Знаю со слов Бунина, что через несколько дней он встретился с Симоновым в кафе и провел с ним с глазу на глаз часа два или больше. Беседа произвела на Ивана Алексеевича отличное впечатление: он особенно оценил в советском госте его редкий такт [3, 123–124].
Банин:
Придя «на минутку», он просидел битых три часа, к тому же три часа ожесточенного спора. Чтобы поднять себе цену, он заявил, что Советы сулят ему мосты из золота, лишь бы возбудить в нем желание ехать в Россию; предпочтительнее — навсегда, но в крайнем случае, хоть на время. Что же они ему обещают? Все. Золотой дождь, одну дачу в окрестностях Москвы, другую — в Крыму; почести, славу, благодарность, любовь молодого поколения ныне и присно. Когда он кончил перечислять, я глумливо спросила:
— Почему бы не признаться, что вам обещали гарем, где каждая социалистическая республика будет представлена красоткой, избранной на конкурсе красоты?

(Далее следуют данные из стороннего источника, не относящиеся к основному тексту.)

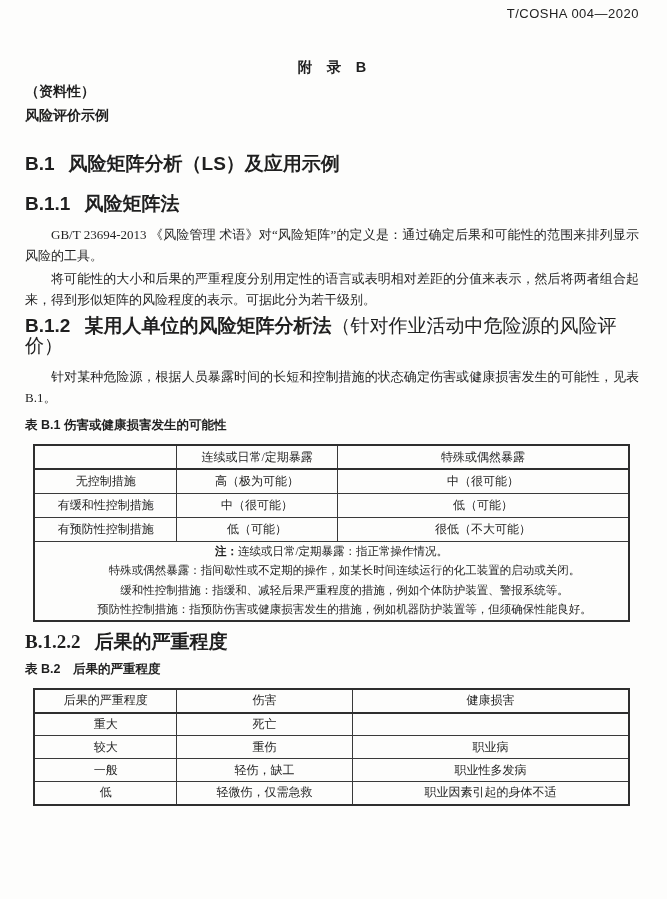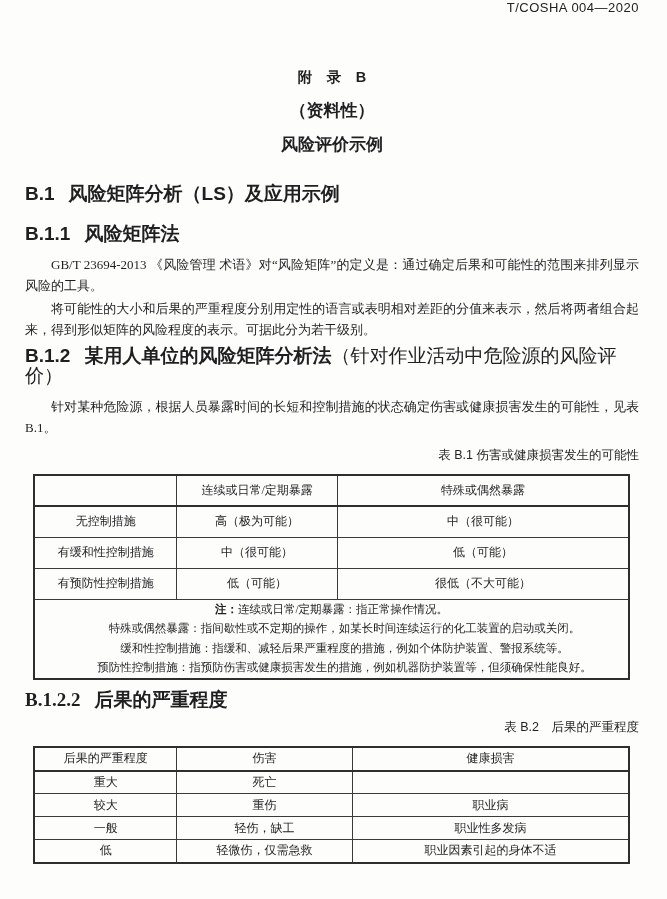--- a/index.html
+++ b/index.html
@@ -11,7 +11,7 @@
     font-family: "Liberation Serif", "DejaVu Serif", serif;
     position: relative;
     overflow: hidden;
-    padding: 0 28px 0 25px;
+    padding: 6px 28px 0 25px;
   }
   .doc-code {
     text-align: right;

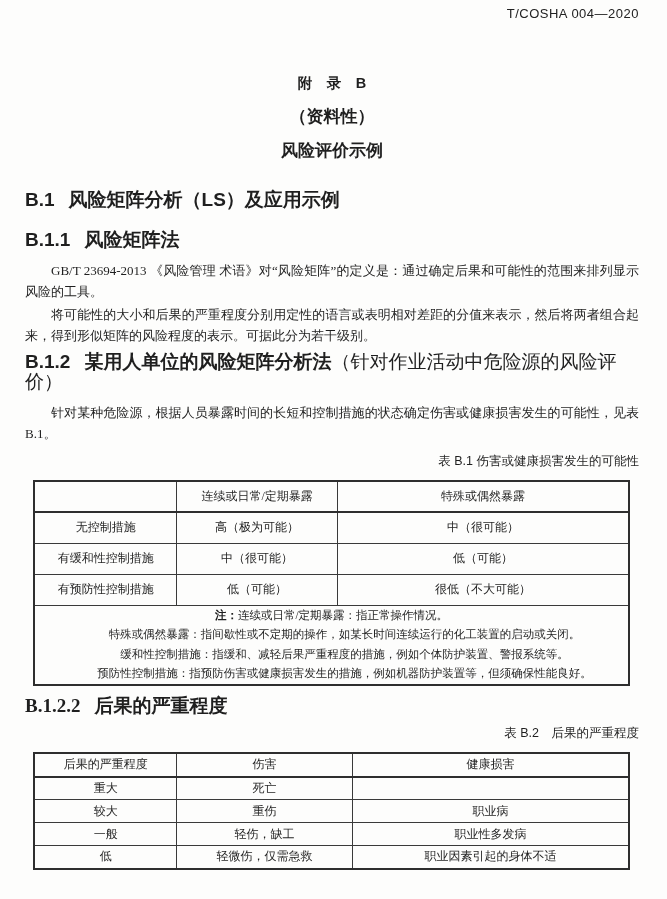--- a/index.html
+++ b/index.html
@@ -22,7 +22,7 @@
     color: #222;
   }
   .t1 {
-    margin-top: 52px;
+    margin-top: 36px;
     text-align: center;
     font-family: "Liberation Sans", "DejaVu Sans", sans-serif;
     font-weight: bold;

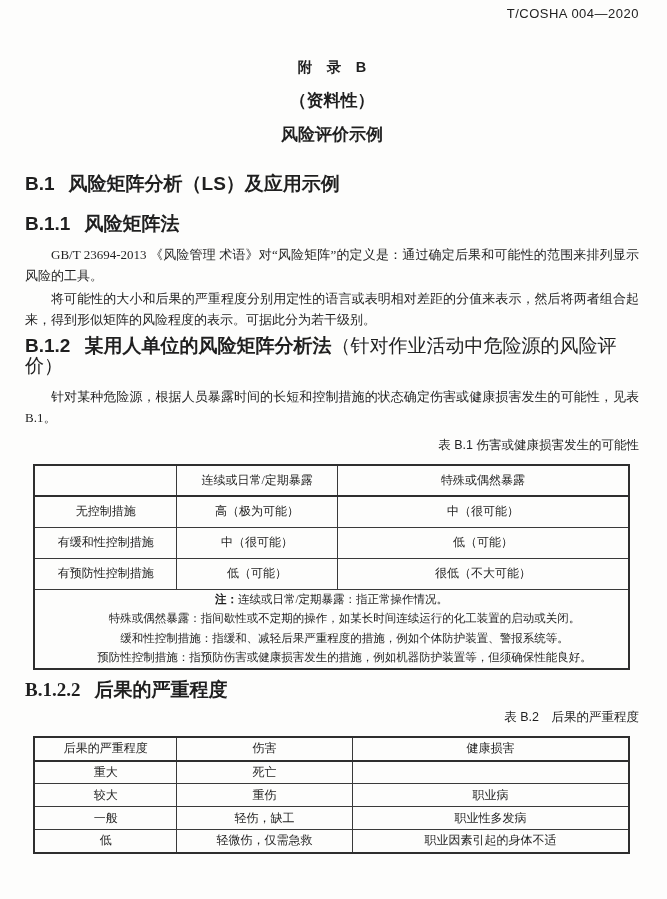--- a/index.html
+++ b/index.html
@@ -30,11 +30,10 @@
     line-height: 18px;
   }
   .t2, .t3 {
-    margin-top: 16px;
-    text-align: center;
-    font-family: "Liberation Sans", "DejaVu Sans", sans-serif;
-    font-weight: bold;
-    font-size: 17px;
+    margin-top: 6px;
+    font-family: "Liberation Sans", "DejaVu Sans", sans-serif;
+    font-weight: bold;
+    font-size: 14px;
     line-height: 18px;
   }
   .heading {

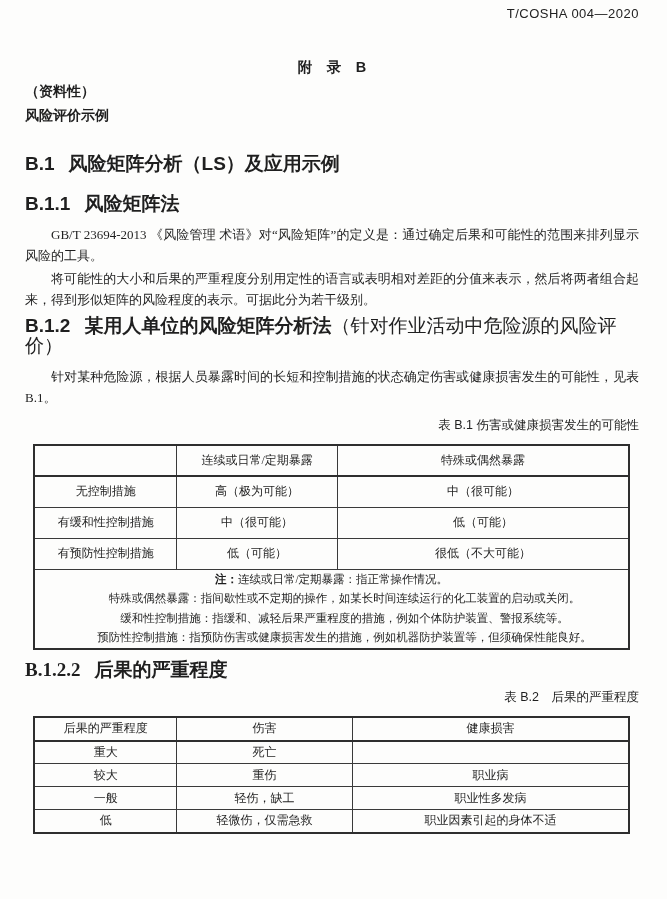--- a/index.html
+++ b/index.html
@@ -65,9 +65,9 @@
   .p4 { margin-top: 9px; }
   .tcaption {
     margin-top: 8px;
-    text-align: right;
-    font-family: "Liberation Sans", "DejaVu Sans", sans-serif;
-    font-weight: normal;
+    text-align: left;
+    font-family: "Liberation Sans", "DejaVu Sans", sans-serif;
+    font-weight: bold;
     font-size: 12.5px;
     line-height: 18px;
   }

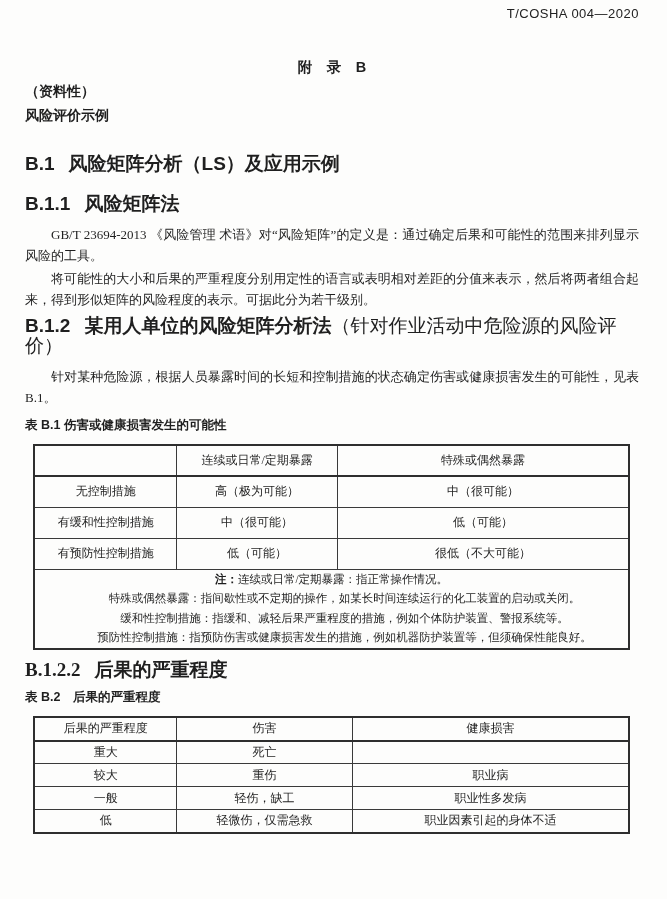--- a/index.html
+++ b/index.html
@@ -86,7 +86,7 @@
     vertical-align: middle;
     padding: 0 4px;
   }
-  .tb1 td { height: 31px; }
+  .tb1 td { height: 24px; }
   .tb1 tr.hdr td { border-bottom: 2px solid #2e2e2e; }
   .tb2 tr.hdr td { height: 24px; border-bottom: 2px solid #2e2e2e; }
   .tb2 td { height: 23px; }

— Смейтесь, дорогая моя ‹…›. Все равно, если я соглашусь вернуться в СССР, мне это не помешает быть там знаменитым писателем, не помешает тому, что передо мной будут заискивать, что меня будут ласкать и осыпать золотом. — Это была правда [53].
Андрей Седых:
В конце 47‑го года случилось событие, которое вызвало у Бунина даже не гнев, а подлинный припадок ярости.
В некоторых эмигрантских газетах, в Париже и в Сан-Франциско, появились статьи, явно порочившие имя Бунина. Автор одной из этих статей, покойный ныне И. Окулич, обвинял Бунина в том, что он «перекинулся» к большевикам, бывал в советском посольстве и чуть ли не успел съездить в СССР. Литературный критик Г. П. Струве счел нужным выступить в «защиту» И. А. Бунина и сделал это столь неудачно и в такой двусмысленной форме, что автор «Жизни Арсеньева» прислал через меня в редакцию «Нового Русского Слова» письмо резкого содержания по адресу Струве и Окулича. ‹…›
«‹…› Глеб был прошлой осенью в Париже, и я его видел у брата Алексея, и он в постоянной переписке с ним — как же он „сомневается“, ездил я или не ездил? И почему он «не вдается в оценку по существу этого сопоставления» (сопоставления Окуличем моей поездке и расстрела ‹выданного Москве американцами генерала› Краснова?)
‹…› Какие такие «действия» я совершил? Напечатал несколько рассказов в „Р‹усской› Нов‹и›“ — да, это очень мне грустно, но нужда, нужда! И все-таки, ужели это „аморально“?
Что еще? Был приглашен в посольство позапрошлой осенью — и поехал — как раз в это время получил две телеграммы от Государственного издательства в Москве — просьбы немедленно выслать сборник моих последних рассказов для издания и еще несколько старых моих книг для переиздания. Увы, посол не завел об этом разговора, не завел и я — пробыл 20 минут в „светской“(а не советской) беседе, ничего иного не коснулся и уехал. Ужели это тоже аморальные, преступные действия?
Позапрошлой осенью получил от писателя Телешова из Москвы известия, что издается большой том моих избранных произведений Государственным издательством — и написал столь резкое письмо в это издательство («Вы распоряжаетесь мною, как своим добром, и даже не советуясь со мной, точно Вам наплевать на меня»), что получил позапрошлой осенью французскую телеграмму от этого Государственного издательства: „Согласно вашему желанию, издание ваших избранных произведений suspendue ‹приостановлено›“.